Ever since the small seed quantity import system began, that has not been
the case. However, I have heard that other parts of the country (I'm in the
LA inspection station's area) are treated differently. 

Plant imports were accompanied by a Phyto certificate but the plants were,
nevertheless, all unwrapped and inspected. Often with scrambled labels. 

Richard Wagner
Vista, CA

-----Original Message-----
From: []
On Behalf Of Lee Poulsen
Sent: Tuesday, February 24, 2009 11:01 AM
To: Pacific Bulb Society
Subject: Re: [pbs] Importing seeds and bulbs

I'm pretty sure this is due to the USDA wanting to guarantee that all 
plant-material-containing mail gets routed to an inspection station as 
soon as it enters the country. The proper way for this to be done (and I 
believe the way it is done in all other countries that manage to divert 
all mail requiring some kind of inspection--such as Australia), is for 
some government agent (Customs?, Postal Service?, USDA?) to pull out all 
mail containing plant material as it comes into the country and divert 
it to an inspection station. This would be all the easier in the U.S. 
case because they could immediately pull out all mail with the green and 
yellow sticker on it before having to find any unlabeled plant mail.

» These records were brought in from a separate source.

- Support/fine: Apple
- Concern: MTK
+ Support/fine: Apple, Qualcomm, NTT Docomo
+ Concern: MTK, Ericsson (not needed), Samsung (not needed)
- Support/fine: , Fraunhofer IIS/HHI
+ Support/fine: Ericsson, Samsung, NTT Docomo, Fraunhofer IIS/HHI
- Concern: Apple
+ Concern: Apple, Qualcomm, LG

Since this is not happening in the U.S. (most likely due to both a very 
high volume of incoming international mail and not having the budget to 
pay for the manpower that would be required to go through all of it 
properly), the easier solution--from the APHIS/PPQ perspective--is to 
simply require all plant mail to be sent directly to the inspection 
station (i.e., require that it be addressed on the outside of the 
package to the inspection station and NOT to the final destination).

And this is where the problem comes in. In the Treaty of Berne which 
created the Universal Postal Union back in the late 1800s, (and which 
the U.S. and virtually every other country and territory is a signatory 
of,) one of the very problems that it was intended to solve was the 
problem with how to pay the postage all along the way that a piece of 
mail travels in getting from the sender to the recipient. Apparently 
prior to the treaty, it was often necessary to affix postage for every 
country through which that piece of mail passed onto the mail 
beforehand. Under the treaty, every country agrees to deliver 
international mail to the final destination addressed on the outside of 
the package or envelope, and the *only* postage required is the initial 
amount paid by the sender.

What does this mean? If the address of the final destination (the 
recipient) is placed on the outside of the package along with the green 
and yellow sticker, regardless of what the USDA/APHIS/PPQ wants, the 
U.S. is obligated to deliver the package to that address with no 
additional postage required. If the recipient's final destination 
address is not on the outside, then the final destination according to 
the treaty becomes the inspection station address on the green and 
yellow label, and the Postal Service has completed its obligation based 
on the original postage that was paid. To deliver it beyond the 
inspection station is now a new delivery. Hence the postal service is 
within its rights to demand additional postage since its treaty 
obligations have been satisfied.

I wish the two agencies would just sign a Memorandum of Understanding 
where the Postal Service would agree that when using the green and 
yellow stickers, the "final destination" would be considered to be the 
recipient and not the inspection station.